Protecting Victims
1. All victims of domestic violence should have a safety plan. There are lots of models out there – here are three possibilities:
- American Bar Association
- AARDVARC: An Abuse, Rape and Domestic Violence Aid and Resource Collection
- National Domestic Violence Hotline
2. Do not publish images, or names of any domestic violence victims involved in a specific treatment program without explicit permission of that person.
3. In residential substance abuse treatment facilities, make sure front desk staff have been properly briefed on how to protect clients.
- Front desk staff may be given a daily list of expected visitors, along with a list of visitors who should not be given access to any clients (DV perpetrators).
- Clients should be made aware of the strategies a perpetrator may use outside the facility to learn about the whereabouts or well-being of a victim. (Clients may be manipulated into divulging information by a seemingly friendly perpetrator.)
4. Do not offer family therapy or mediation to any family system struggling currently with domestic violence.

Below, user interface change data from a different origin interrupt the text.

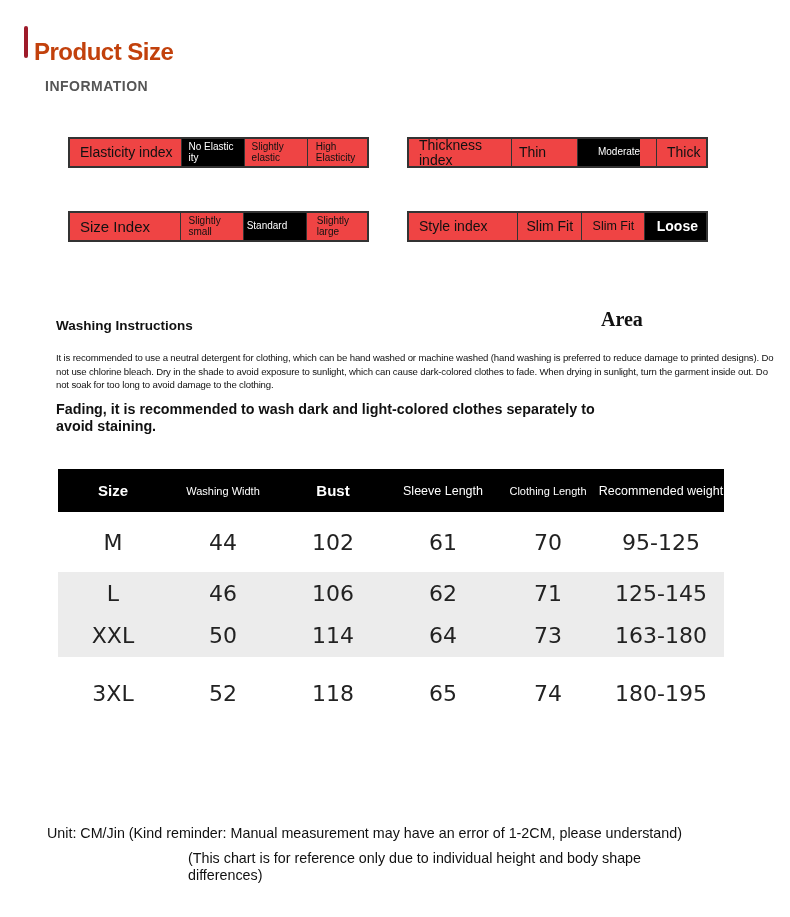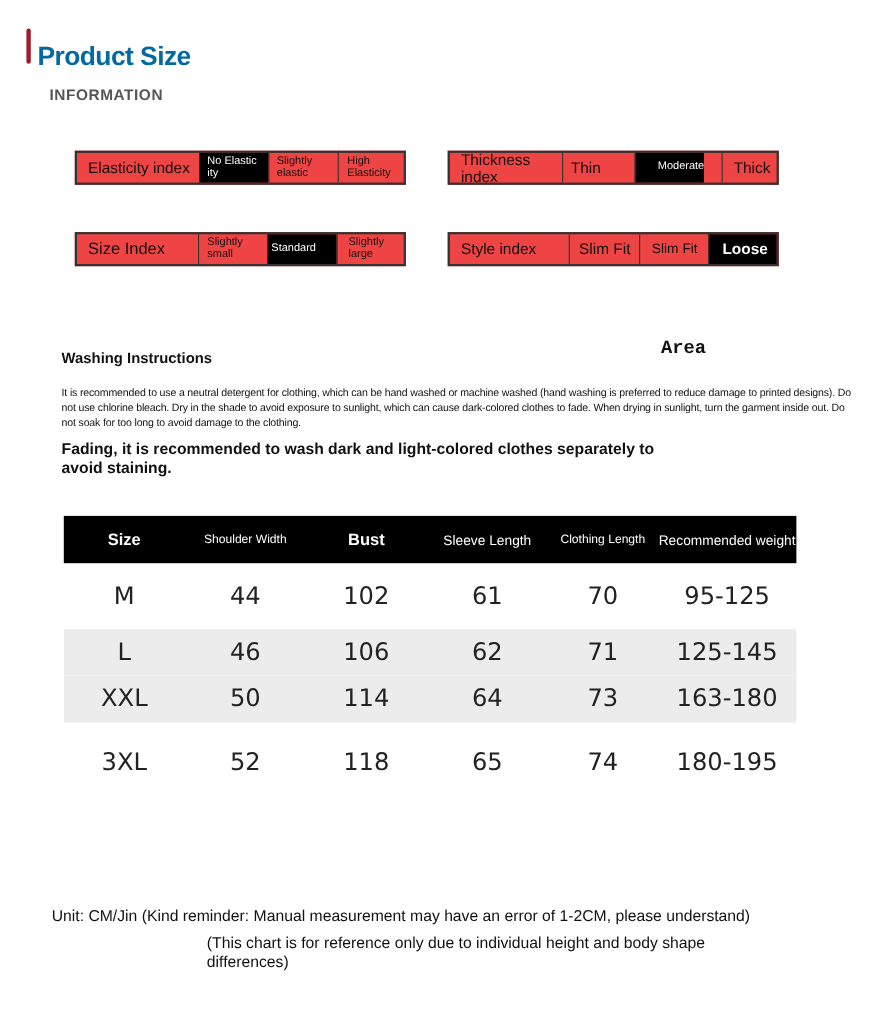--- a/index.html
+++ b/index.html
@@ -7,7 +7,7 @@
       font-family: "DejaVu Sans", sans-serif; color: #111; }
     .abs { position: absolute; }
     .accent-bar { left: 24px; top: 26px; width: 4px; height: 32px; background: #9e1b2a; border-radius: 2px; }
-    .title { left: 34px; top: 38px; font-size: 24px; font-weight: bold; color: #0369a1; letter-spacing: -0.5px; font-family: "Liberation Sans", sans-serif; }
+    .title { left: 34px; top: 38px; font-size: 24px; font-weight: bold; color: #c2410c; letter-spacing: -0.5px; font-family: "Liberation Sans", sans-serif; }
     .subtitle { left: 45px; top: 78px; font-size: 14px; font-weight: bold; color: #555; letter-spacing: 0.5px; font-family: "Liberation Sans", sans-serif; }
 
     .index-box { display: flex; border: 2px solid #333; height: 31px; box-sizing: border-box; background: #ef4444;

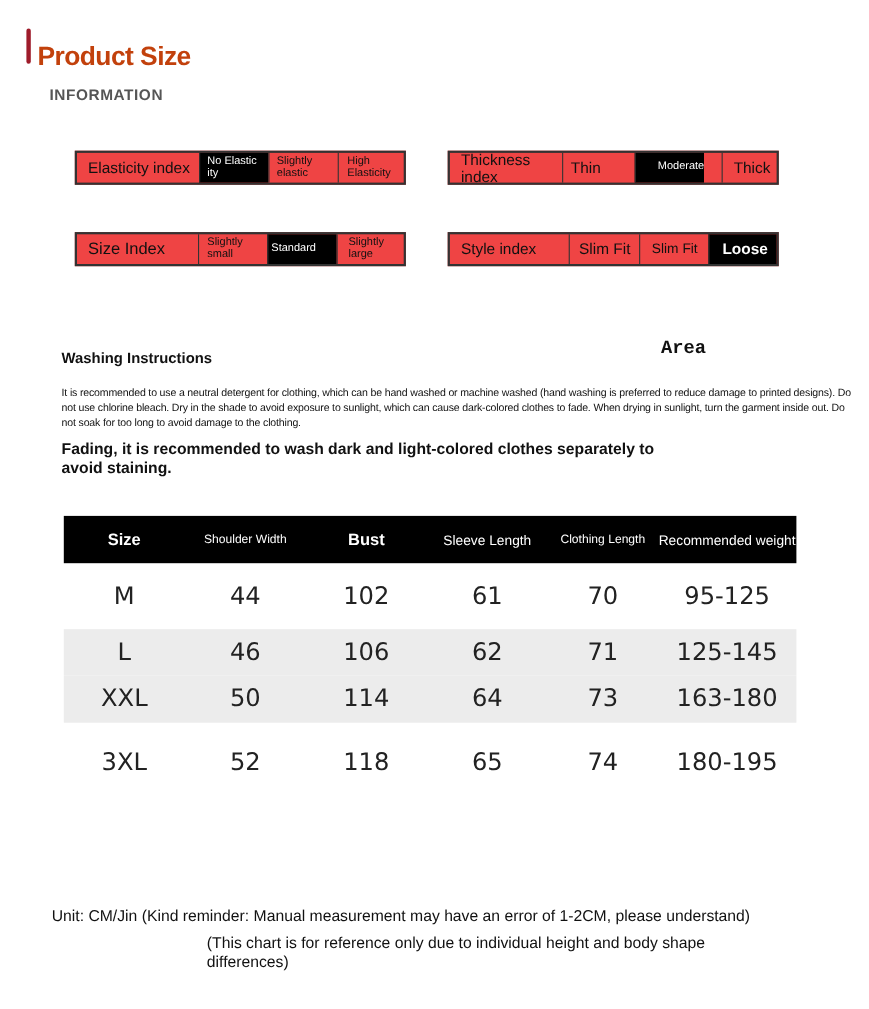--- a/index.html
+++ b/index.html
@@ -20,7 +20,7 @@
     .mid { font-size: 14px; }
 
     .wash-title { left: 56px; top: 318px; font-size: 13.5px; font-weight: bold; font-family: "Liberation Sans", sans-serif; }
-    .area { left: 601px; top: 308px; font-size: 17px; font-weight: bold; font-family: Liberation Mono, monospace; }
+    .area { left: 601px; top: 308px; font-size: 20px; font-weight: bold; font-family: Liberation Serif, serif; }
     .wash-body { left: 56px; top: 351px; width: 720px; font-size: 9.6px; line-height: 13.6px; font-family: "Liberation Sans", sans-serif; letter-spacing: -0.15px; }
     .fading { left: 56px; top: 401px; width: 560px; font-size: 14.3px; font-weight: bold; line-height: 17px; font-family: Liberation Sans, sans-serif; }
 

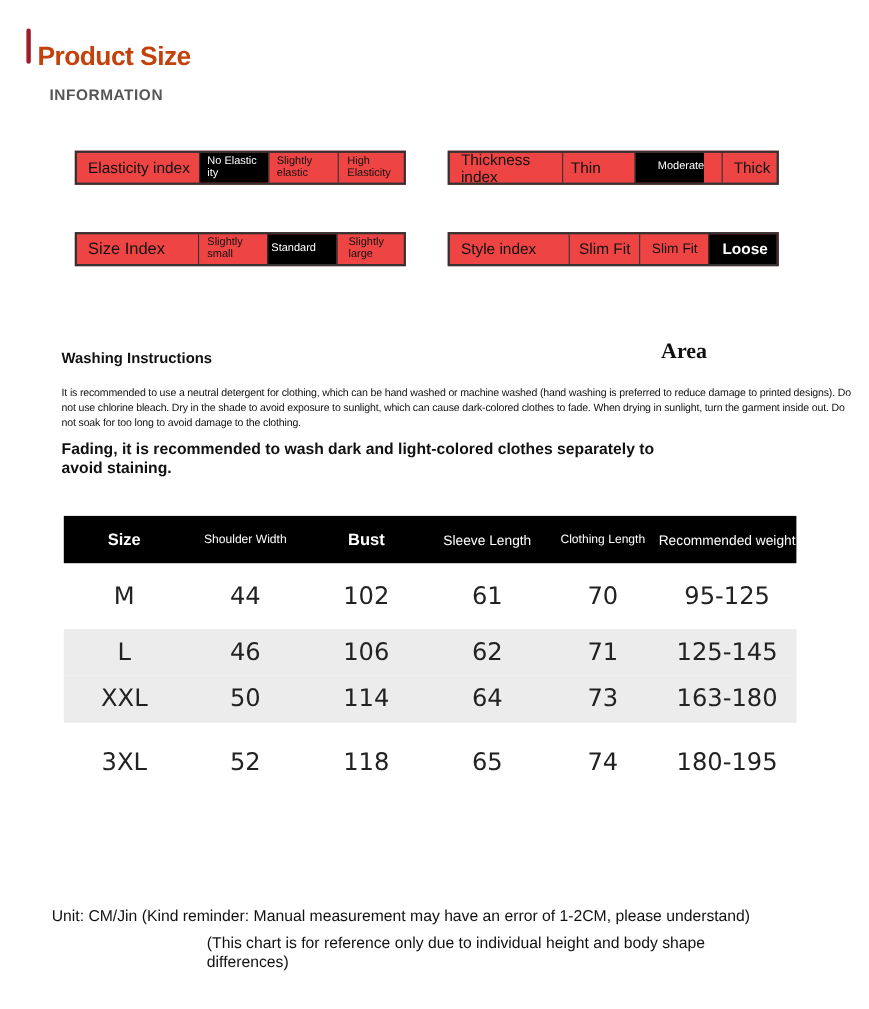--- a/index.html
+++ b/index.html
@@ -78,7 +78,7 @@
 <div class="abs size-table">
   <div class="thead">
     <div class="c0" style="font-size:15px; font-weight:bold;">Size</div>
-    <div class="c1" style="font-size:11px;">Shoulder Width</div>
+    <div class="c1" style="font-size:11px;">Washing Width</div>
     <div class="c2" style="font-size:15px; font-weight:bold;">Bust</div>
     <div class="c3" style="font-size:12.5px;">Sleeve Length</div>
     <div class="c4" style="font-size:11px;">Clothing Length</div>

5. Make sure adult victims have access to targeted services, including:
- Legal services (order of protection, immigration, etc.)
- Housing
- Financial assistance
- Vocational/educational training
- Therapeutic groups
- Support groups
- Family therapy
- Child therapy
6. Be aware that repeated relapse episodes may be related to a pattern of forced substance use that is a form of domestic violence.
7. Be sensitive to the many different ways an abusive partner may exert power and control. Violence is not only physical. When a victim states that he or she cannot do something because it might put them in danger, err on the side of caution.
8. Staff should stay on the alert for any nearby loiterers who may be stalking a victim.
9. Review policies, procedures, and protocols to ensure they are trauma informed. Be aware that many everyday activities in a treatment setting may trigger memories and flashbacks of past violent episodes and may result in decompensation for a vulnerable client.
10. Encourage clients to inform counselors when they have been threatened so special precautions can be taken.